Instructions for the task – Only the text of the records below belongs in the answer, copied exactly, with pictures omitted.

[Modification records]
+---+

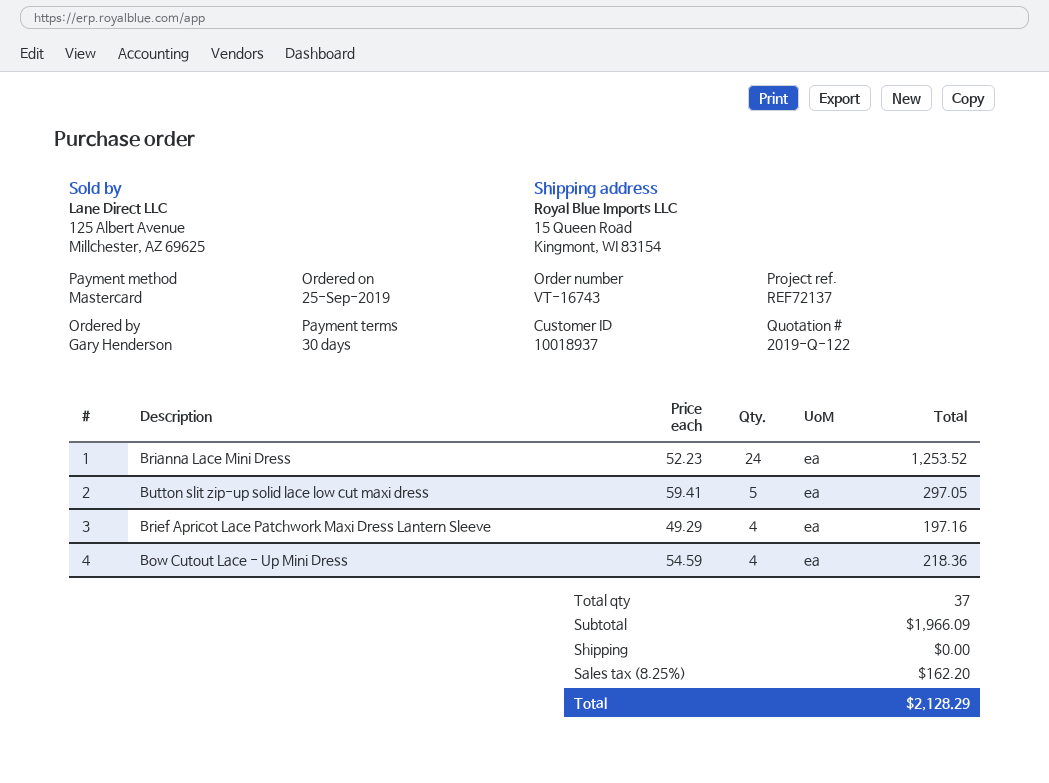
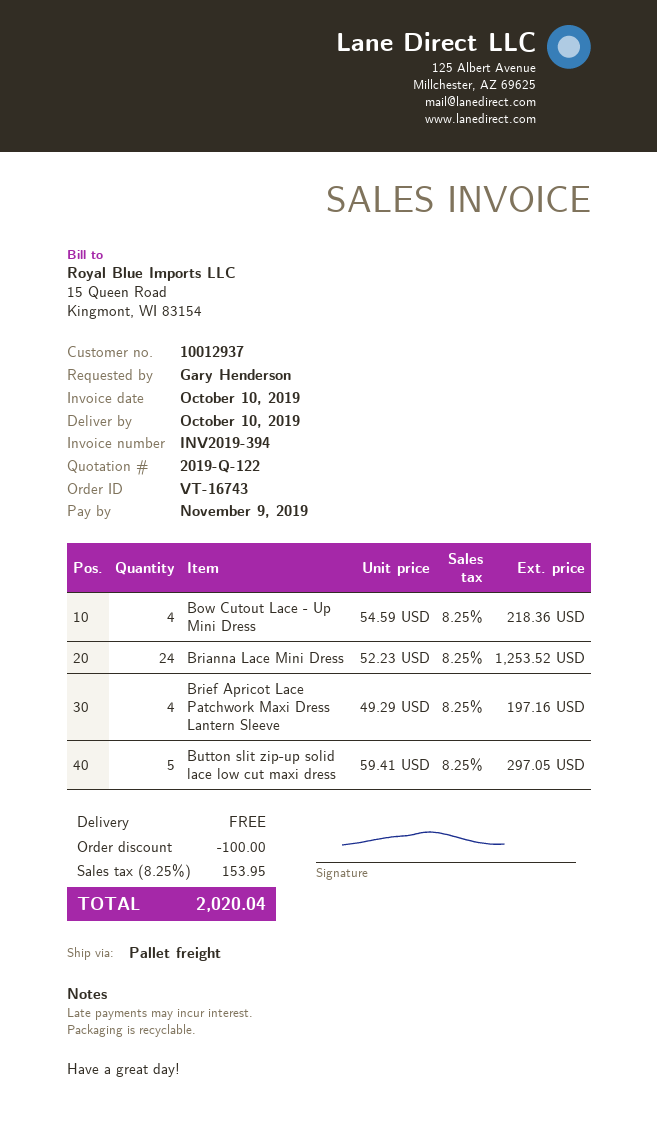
customer number: 10018937 -> 10012937
discount: none -> 100.00
tax: 8.25% = 162.20 -> 8.25% = 153.95
total: 2128.29 -> 2020.04

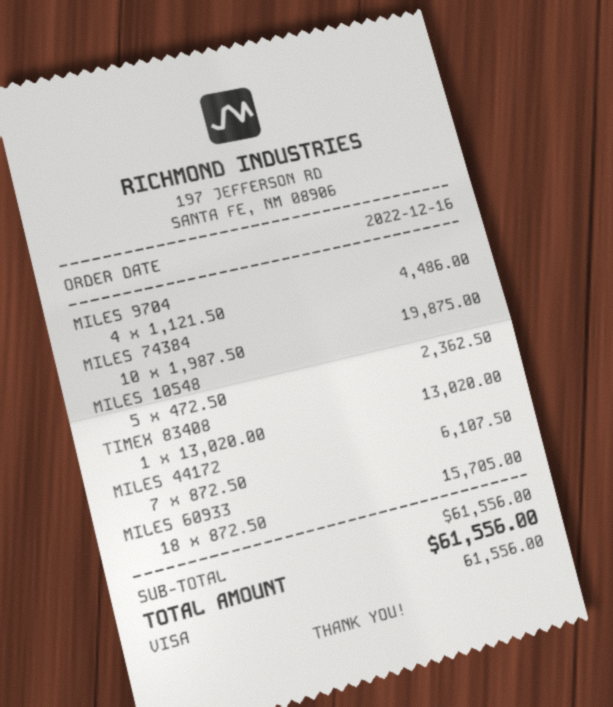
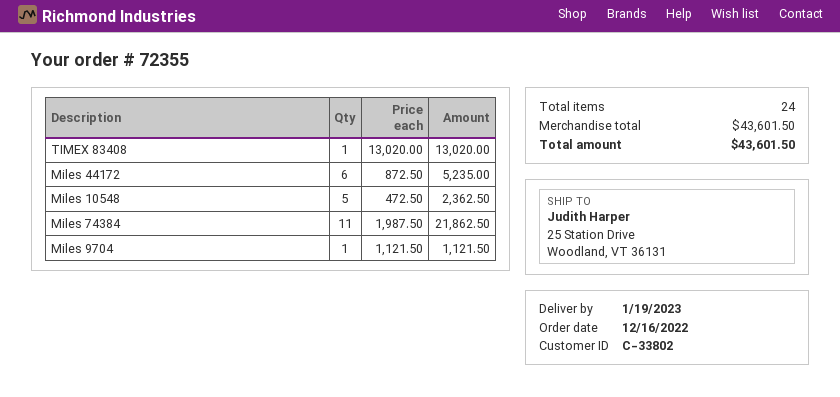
MILES 9704: 4 x 1121.50 = 4486.00 -> 1 x 1121.50 = 1121.50
MILES 74384: 10 x 1987.50 = 19875.00 -> 11 x 1987.50 = 21862.50
MILES 44172: 7 x 872.50 = 6107.50 -> 6 x 872.50 = 5235.00
MILES 60933: 18 x 872.50 = 15705.00 -> none
subtotal: 61556.00 -> 43601.50
total: 61556.00 -> 43601.50

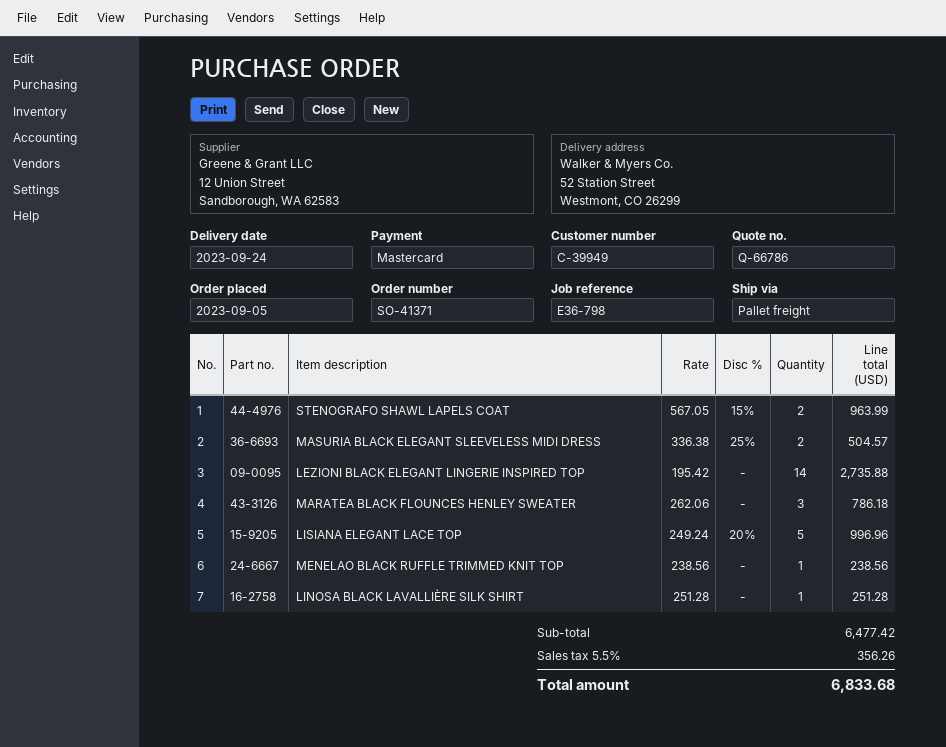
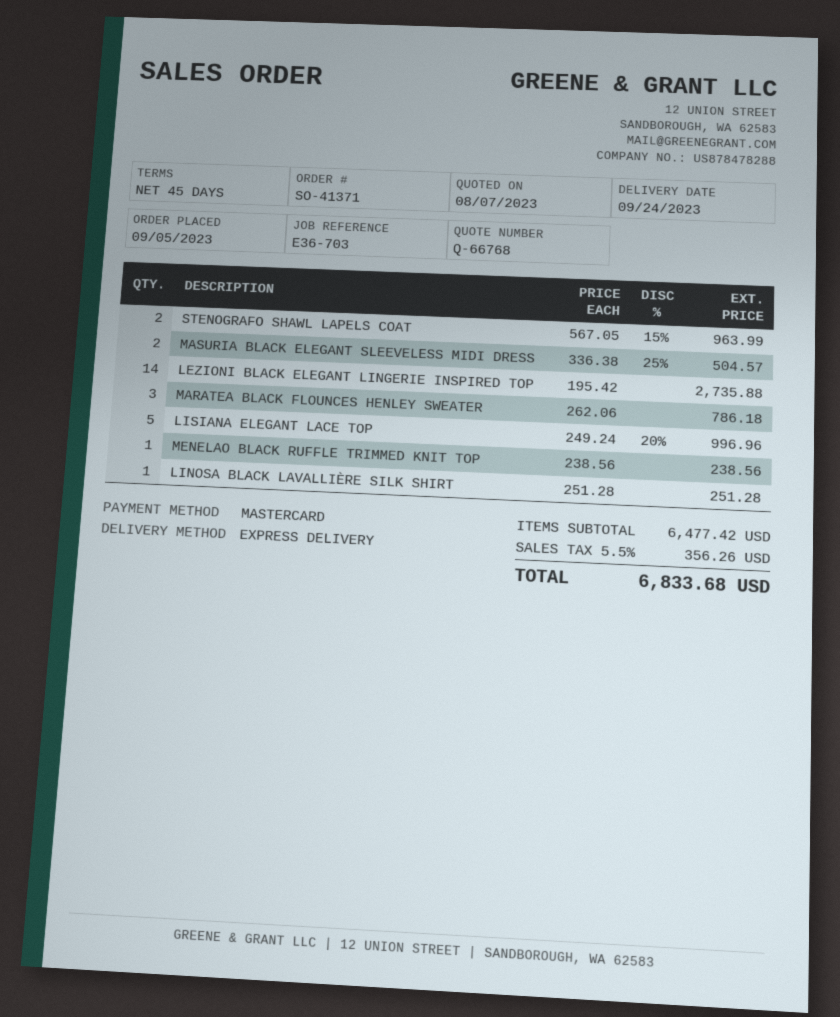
quote number: Q-66786 -> Q-66768
reference: E36-798 -> E36-703
shipping method: pallet freight -> express

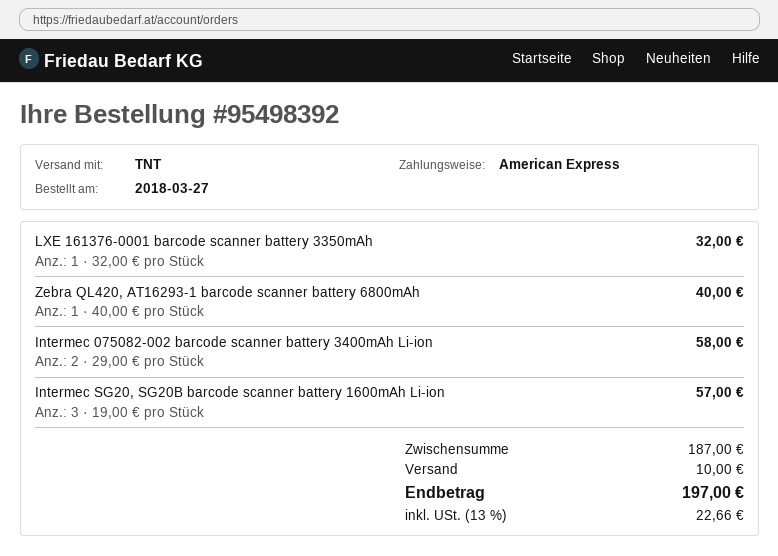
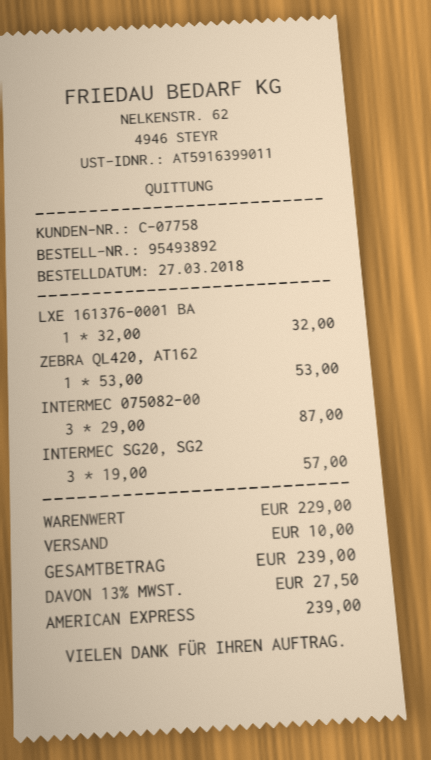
order number: 95498392 -> 95493892
Zebra QL420, AT16293-1 barcode scanner battery 6800mAh: 1 x 40.00 = 40.00 -> 1 x 53.00 = 53.00
Intermec 075082-002 barcode scanner battery 3400mAh Li-ion: 2 x 29.00 = 58.00 -> 3 x 29.00 = 87.00
subtotal: 187.00 -> 229.00
tax: 13% = 22.66 -> 13% = 27.50
total: 197.00 -> 239.00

+---+

Reply to the exercise –
customer number: 10018937 -> 10012937
discount: none -> 100.00
tax: 8.25% = 162.20 -> 8.25% = 153.95
total: 2128.29 -> 2020.04

MILES 9704: 4 x 1121.50 = 4486.00 -> 1 x 1121.50 = 1121.50
MILES 74384: 10 x 1987.50 = 19875.00 -> 11 x 1987.50 = 21862.50
MILES 44172: 7 x 872.50 = 6107.50 -> 6 x 872.50 = 5235.00
MILES 60933: 18 x 872.50 = 15705.00 -> none
subtotal: 61556.00 -> 43601.50
total: 61556.00 -> 43601.50

quote number: Q-66786 -> Q-66768
reference: E36-798 -> E36-703
shipping method: pallet freight -> express

order number: 95498392 -> 95493892
Zebra QL420, AT16293-1 barcode scanner battery 6800mAh: 1 x 40.00 = 40.00 -> 1 x 53.00 = 53.00
Intermec 075082-002 barcode scanner battery 3400mAh Li-ion: 2 x 29.00 = 58.00 -> 3 x 29.00 = 87.00
subtotal: 187.00 -> 229.00
tax: 13% = 22.66 -> 13% = 27.50
total: 197.00 -> 239.00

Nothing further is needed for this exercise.